Child grooming over the Internet

Sexual grooming of children also occurs on the Internet. Some abusers will pose as children online and make arrangements to meet with them in person[needs proof].

In 2003, MSN implemented restrictions in their chat rooms purportedly intended to help protect children from adults seeking sexual conversations with them. In 2005, Yahoo! chat rooms were investigated by the New York State attorney general's office for allowing users to create rooms whose names suggested that they were being used for this purpose. That October, Yahoo! agreed to "implement policies and procedures designed to ensure" that such rooms would not be allowed.[5]

An organization called Perverted-Justice (known as PJ) uses PJ operatives posing as underage teens on the internet to identify potential child molesters and turn the information over to the police and the courts. The news program Dateline NBC features the recurring segment "To Catch a Predator", based on documenting such activities.

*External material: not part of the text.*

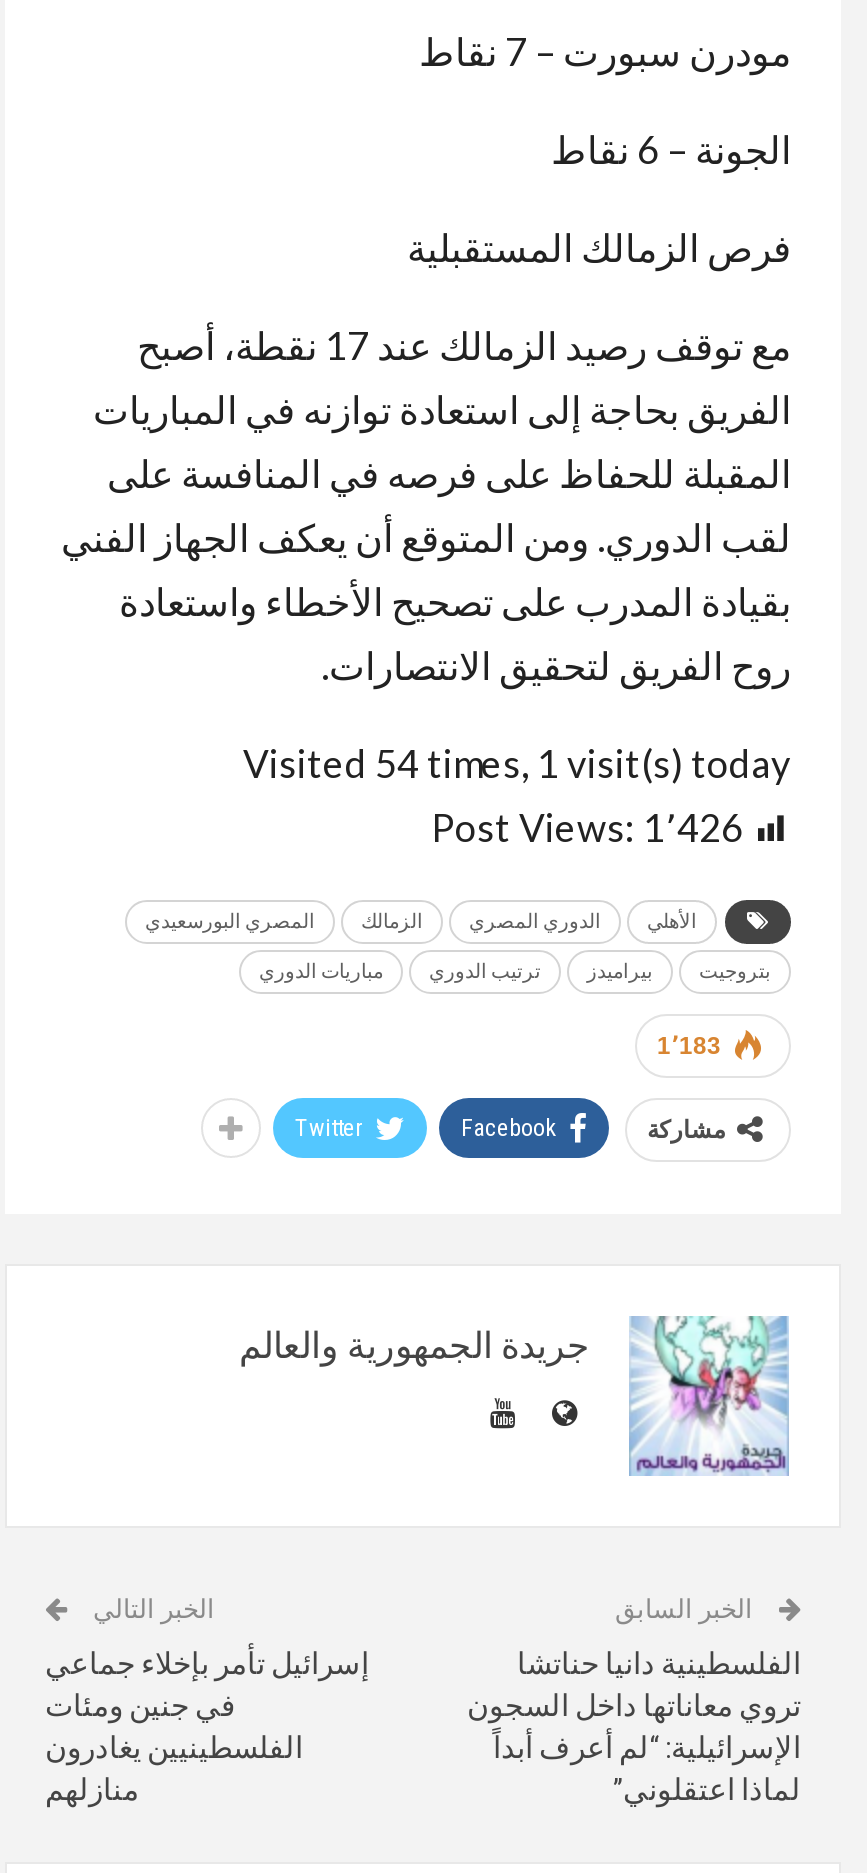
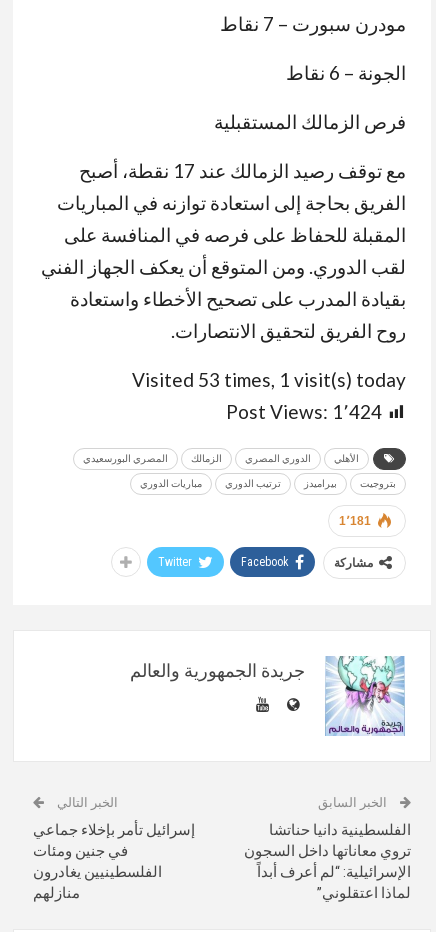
[243,740,791,786] Visited 54 times, 1 visit(s) today -> [132,368,406,391] Visited 53 times, 1 visit(s) today
[431,804,743,850] Post Views: 1٬426 -> [226,400,382,423] Post Views: 1٬424
[657,1032,721,1060] 1٬183 -> [339,514,371,528] 1٬181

An organization called Crisp Thinking has created a service intended to identify grooming and warn parents, allowing them to install software that studies chat room and other Instant messaging logs for activity they have determined may identify grooming or other potentially suspicious activities. It has also adapted its technology to social networking services and ISPs.[6][7][8]

Another software company in the UK has developed a program that hold as competitor to Crisp, called Sentry Parental Controls. It was launched by television personality Coleen Nolan and is supported by Mark Williams-Thomas, a leading expert in child protection.[9]